I was already planning on hiring a doula for the birth - maybe even if he's home- but what's a post-partum doula?
I go to church, but no support there - no one is really friendly. No support from the military either. No, that's not the way it should be, but it's the way it is.
You might try joining a La leche League in your area - they are generally super friendly - if a bit wacky. Even if you don't plan on breast-feeding (I would encourage you to try) - just don't tell anyone thought, if you want to use bottles. They might treat you like a republican at a democratic convention.
You definitely will do better with a support system. You could manage alone, but you shouldn't have to.
There are MOMS clubs in most areas: Mothers Offering Mothers Support. This is an exclusive club- they do NOT let stay-home daddies join, or grandmas who take care of grandkids, or babysitters. It is for MOMS only.
If you want help finding other possibilities for support groups, let us know your area and we can google for you.
If your church is not friendly, what about finding another church? Or speak with your minister/priest/rabbi whatever privately, and maybe he will know a few friendly women who will be good for you. Or maybe the church already has a group of women whose ministry is to help young moms, like a Rachel Project or something.
http://raisingcreativechildren.com/nail-biting/

If you plan for a home birth, you don't have to worry about the drive (the midwife will drive you if you need to go to the hospital for some actual medical reason)... and taxis are generally available (so are friends and family)...
Avoiding the hospital will also take you out of the 30% change of surgical birth (because everyone gets paid more for those, so they pretty much arrange them as often as they can manage)... which will make your recovery easier.
You can spend your pregnancy getting ready for the first month or so after birth (food made in meal portions, in the freezer, saving up for a little more delivery food, etc.) and you can hire household help so you can use your energy wisely as you recover (taking care of your body and the baby, getting enough rest, while someone else does the housekeeping and cooking)...
These are all really good ideas.
Quoting gacgbaker:I'd encourage you to work on finding a support group of some type so that you do have people to lean on just in case. I'm not sure what groups the military offers that you might be able to get involved in, but I know a few friends have found some support that route. There are also MOPS programs, or other things like that in the community. Good luck on TTC!

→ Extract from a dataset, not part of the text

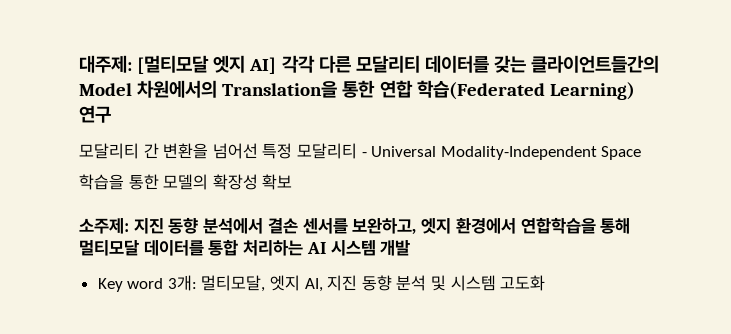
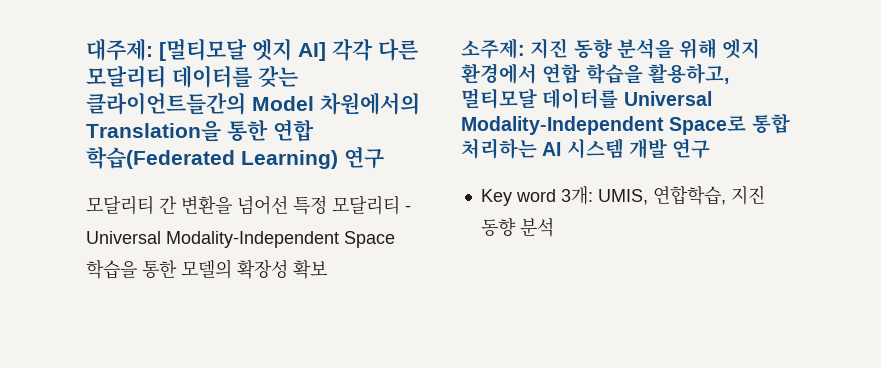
- 소주제: 지진 동향 분석에서 결손 센서를 보완하고, 엣지 환경에서 연합학습을 통해 멀티모달 데이터를 통합 처리하는 AI 시스템 개발
+ 소주제: 지진 동향 분석을 위해 엣지 환경에서 연합 학습을 활용하고, 멀티모달 데이터를 Universal Modality-Independent Space로 통합 처리하는 AI 시스템 개발 연구
- Key word 3개: 멀티모달, 엣지 AI, 지진 동향 분석 및 시스템 고도화
+ Key word 3개: UMIS, 연합학습, 지진 동향 분석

A post-partum doula is someone who's there to basically "mother the mother" immediately after birth. Our helped us with baby care until we felt confident enough to do it on our own, helped me get breastfeeding off to a good start, did some light cleaning, and also took the baby for a few hours here and there so I could get some uninterrupted sleep. Honestly, she was a godsend. She wasn't cheap--$25 an hour, and she was on the inexpensive end since she was just getting started--but she came a few mornings a week for the first month or so and it was incredibly helpful just to have her support and know that she was coming in the morning if we had a rough night.
Where do you live? There's a website called doulamatch.com that might cover your area.
Quoting texasgirl20:I was already planning on hiring a doula for the birth - maybe even if he's home- but what's a post-partum doula?
I go to church, but no support there - no one is really friendly. No support from the military either. No, that's not the way it should be, but it's the way it is.
Maybe start getting to know your neighbors. If you went into labor while he's gone call 911. I'm sure the hospital on post would know of good support groups.